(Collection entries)

Start of Block

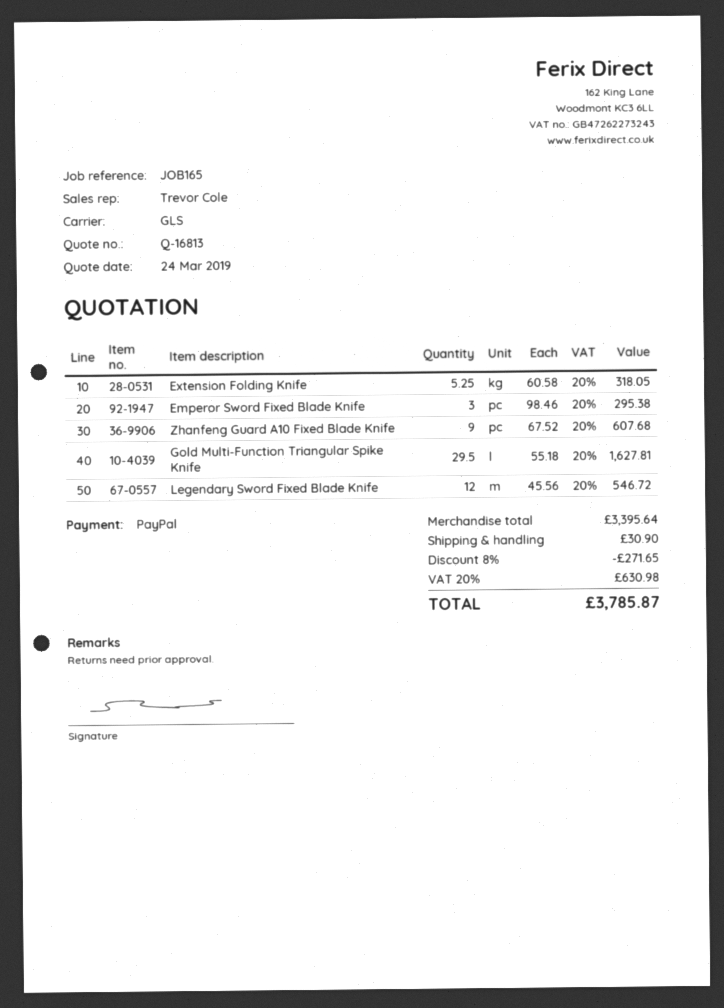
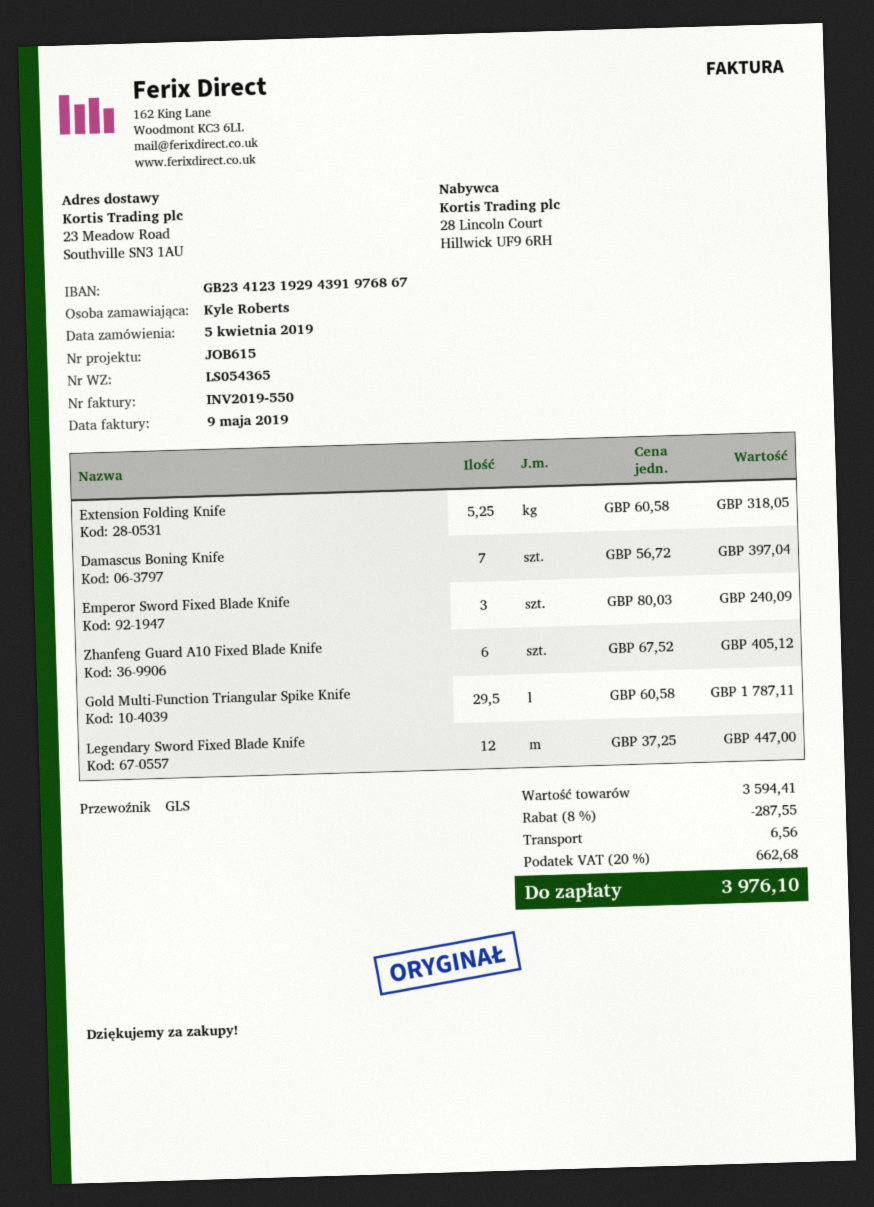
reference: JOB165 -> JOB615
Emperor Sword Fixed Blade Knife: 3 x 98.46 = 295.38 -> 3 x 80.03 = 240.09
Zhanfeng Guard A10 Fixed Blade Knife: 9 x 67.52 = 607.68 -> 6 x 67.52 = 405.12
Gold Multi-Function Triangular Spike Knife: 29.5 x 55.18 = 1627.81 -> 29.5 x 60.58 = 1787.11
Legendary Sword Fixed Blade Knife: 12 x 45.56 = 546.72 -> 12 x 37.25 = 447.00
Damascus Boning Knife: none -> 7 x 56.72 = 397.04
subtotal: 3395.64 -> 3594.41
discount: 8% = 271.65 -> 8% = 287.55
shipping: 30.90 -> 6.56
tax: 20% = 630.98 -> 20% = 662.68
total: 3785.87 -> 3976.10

End of Block

**WHAT IS REQUIRED**
Output exactly the lines between the one containing "subtotal: 3395.64 -> 3594.41" and the final line above, both inclusive.

**PROBLEM SOLUTION**
subtotal: 3395.64 -> 3594.41
discount: 8% = 271.65 -> 8% = 287.55
shipping: 30.90 -> 6.56
tax: 20% = 630.98 -> 20% = 662.68
total: 3785.87 -> 3976.10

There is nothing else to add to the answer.